- _WHAT TO DO_: Report only how many lines in the listing below contain the string "Lower".

- _PROVIDED RECORDS_:
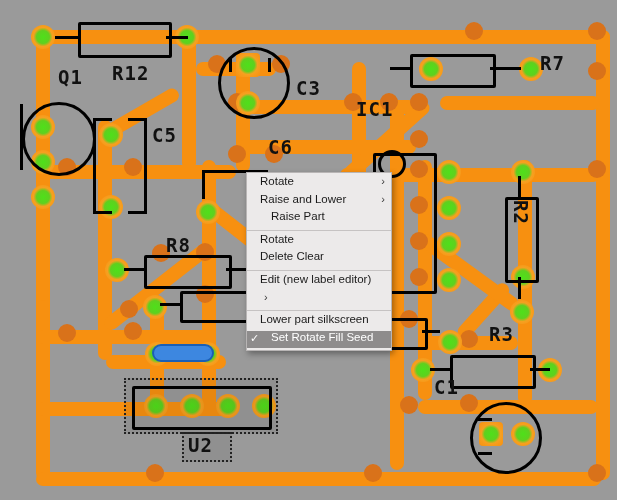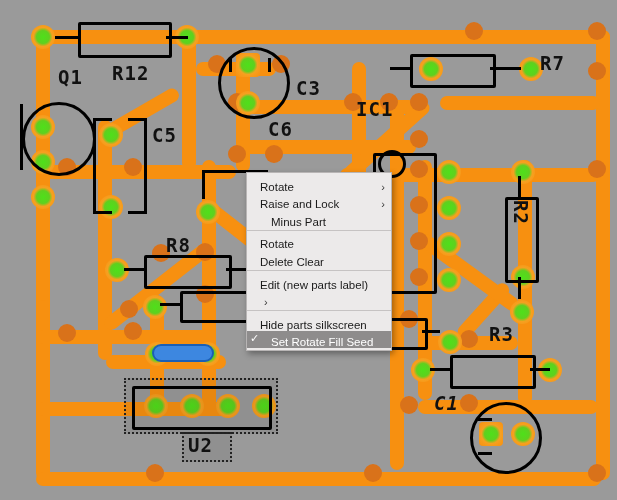--- a/index.html
+++ b/index.html
@@ -28,21 +28,21 @@
          font-size:19px;font-weight:700;letter-spacing:1px;white-space:nowrap;}
   .selbox{position:absolute;border:2px dotted #222;background:rgba(0,0,0,0.06);}
 
   
   #ctx{
     position:absolute;left:246px;top:172px;width:144px;
     background:#eceaea;border:1px solid #b8b5b5;
     box-shadow:2px 3px 6px rgba(0,0,0,.35);
     font-size:11.5px;color:#1a1a1a;padding:2px 0 2px 0;
   }
-  .mi{position:relative;display:flex;align-items:flex-end;height:17.6px;
+  .mi{position:relative;display:flex;align-items:flex-start;height:17.6px;
       padding:0 6px 0 13px;white-space:nowrap;cursor:default;}
   .mi .lbl{flex:1;}
   .mi .arrow{font-size:11px;color:#3a3a3a;margin-left:4px;}
   .mi.indent{padding-left:24px;}
   .mi.sel{background:#8e8c8c;color:#ffffff;}
   .mi .chk{position:absolute;left:3px;top:1px;font-size:11px;color:#fff;}
   .sep{height:1px;background:#c6c3c3;margin:2px 0;}
 </style>
 </head>
 <body>
@@ -196,58 +196,58 @@
   <div class="selbox" style="left:124px;top:378px;width:150px;height:52px;"></div>
   <div class="silk rect" style="left:132px;top:386px;width:134px;height:38px;"></div>
   <div class="selbox" style="left:182px;top:432px;width:46px;height:26px;"></div>
 
   <div class="blue" style="left:152px;top:344px;width:58px;"></div>
 
   <div class="label" style="left:58px;top:66px;">Q1</div>
   <div class="label" style="left:112px;top:62px;">R12</div>
   <div class="label" style="left:152px;top:124px;">C5</div>
   <div class="label" style="left:296px;top:77px;">C3</div>
-  <div class="label" style="left:268px;top:118px;">C6</div>
+  <div class="label" style="left:268px;top:136px;">C6</div>
   <div class="label" style="left:356px;top:98px;">IC1</div>
   <div class="label" style="left:540px;top:52px;">R7</div>
   <div class="label" style="left:532px;top:200px;transform:rotate(90deg);transform-origin:0 0;">R2</div>
   <div class="label" style="left:166px;top:234px;">R8</div>
   <div class="label" style="left:489px;top:323px;">R3</div>
-  <div class="label" style="left:434px;top:392px;font-style:italic;">C1</div>
+  <div class="label" style="left:434px;top:376px;">C1</div>
   <div class="label" style="left:188px;top:434px;">U2</div>
 
   <div id="ctx">
       <div class="mi">
         <span class="lbl">Rotate</span>
         <span class="arrow">›</span>
       </div>
       <div class="mi">
-        <span class="lbl">Raise and Lock</span>
+        <span class="lbl">Raise and Lower</span>
         <span class="arrow">›</span>
       </div>
       <div class="mi indent">
-        <span class="lbl">Minus Part</span>
+        <span class="lbl">Raise Part</span>
       </div>
       <div class="sep"></div>
       <div class="mi">
         <span class="lbl">Rotate</span>
       </div>
       <div class="mi">
         <span class="lbl">Delete Clear</span>
       </div>
       <div class="sep"></div>
       <div class="mi">
-        <span class="lbl">Edit (new parts label)</span>
+        <span class="lbl">Edit (new label editor)</span>
       </div>
       <div class="mi">
         <span class="arrow">›</span>
       </div>
       <div class="sep"></div>
       <div class="mi">
-        <span class="lbl">Hide parts silkscreen</span>
+        <span class="lbl">Lower part silkscreen</span>
       </div>
       <div class="mi indent sel">
         <span class="chk">✓</span>
         <span class="lbl">Set Rotate Fill Seed</span>
       </div>
     </div>
 
 </div>
 
 </body></html>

- _WRITTEN RESPONSE_: 2